The connection among these diverse laws is a respect for American workers and a belief that government should grant each American the opportunity to improve his lot by dint of hard work. Lincoln expressed this in a message to a Special Session of Congress in 1861: “This is essentially a people’s contest…It is a struggle for maintaining in the world that form and substance of government whose leading object is to elevate the condition of men — to lift artificial weights from all shoulders – to clear the paths of laudable pursuit for all — to afford all an unfettered start, and a fair chance, in the race of life.”
Lincoln saw himself as a person who had benefited from America’s ability to give her citizens opportunity. The son of uneducated farmers, he had only a year of formal education. He’d worked as a riverboat pilot, country store clerk, blacksmith, surveyor and postmaster. But he’d also read and studied and worked himself to the position of a reasonably wealthy small town lawyer and got elected as a lawmaker, and ultimately, president.
He also wrote, very early on, in a letter to the editor of the Sangamon Journal in New Salem, Ill., in 1836, “I go for all sharing the privileges of government who assist in bearing its burdens.”
In recent times, soldiers and workers have borne the burdens of government while the privileges accrued to the wealthy. The rich got Bush’s big tax breaks. Banks got deregulated. And big corporations escaped enforcement of federal environmental and safety regulations.
Last year financial banks and a major insurance company failed and got rescued by the federal government after Wall Street wise-guys risked untold hundreds of billions in crazy schemes. Those salvages are all on the taxpayers’ dime. The failures led to the stock market diving, which shriveled worker’s 401K retirement accounts and pension funds. They also froze credit, which ultimately contributed to 2.6 million layoffs, the highest level in six decades, as companies couldn’t get money they needed to operate. Of those, 791,000 were manufacturing jobs. As workers lost their jobs, or feared it, they stopped spending. So even less money circulated in the economy. The recession was on.
This is Obama’s crisis. And this is where he should look to Lincoln.
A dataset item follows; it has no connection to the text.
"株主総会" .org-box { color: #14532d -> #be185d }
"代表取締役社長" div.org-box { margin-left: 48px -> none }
The 16th President saw the value in “Buy American.” Many historians believe Lincoln’s higher fees on imports enriched the federal treasury, which was crucial to pay for the war, and promoted American industry, particularly the steel industry, which forged the rails for his transcontinental railroad. Those industries Lincoln promoted made America strong and employed Americans and new immigrants.
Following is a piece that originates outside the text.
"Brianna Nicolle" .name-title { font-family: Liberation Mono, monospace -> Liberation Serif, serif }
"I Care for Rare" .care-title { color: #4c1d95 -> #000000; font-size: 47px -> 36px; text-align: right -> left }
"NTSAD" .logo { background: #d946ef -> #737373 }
Lincoln’s railroads accomplished two goals. They created jobs during their construction and connected the country afterward. Those connections made commerce cheaper and American industry more competitive internationally.
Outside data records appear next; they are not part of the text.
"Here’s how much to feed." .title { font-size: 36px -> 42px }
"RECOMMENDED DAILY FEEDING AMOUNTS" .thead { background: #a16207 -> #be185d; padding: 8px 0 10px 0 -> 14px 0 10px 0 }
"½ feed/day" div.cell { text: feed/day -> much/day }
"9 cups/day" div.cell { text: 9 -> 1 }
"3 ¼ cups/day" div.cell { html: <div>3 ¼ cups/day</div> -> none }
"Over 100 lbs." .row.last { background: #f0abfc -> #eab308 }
Lincoln’s new colleges and homesteads provided opportunity to Americans while making the country agriculturally self-sufficient and scientifically advanced.
Obama has spoken of similar goals — to improve schools and lower college costs, for example.
That’s good as far as it goes. But this country was not built on sub-prime mortgages and credit default swaps. And it cannot sustain itself with an economy based on risky trading of Wall Street paper or consuming on credit. It must be productive. It must make things.
Obama’s administration, like Lincoln’s, must support industry and manufacturing and the jobs they create.
Doris Kearns Goodwin, author of the Lincoln biography, “Team of Rivals,” said after speaking to Obama about it, “There’s no better mentor for a president to look to than Lincoln’s leadership…Somehow, Lincoln has gotten into his heart and mind, and that can only be for the good.”
Working people across America have hope it will be good for them.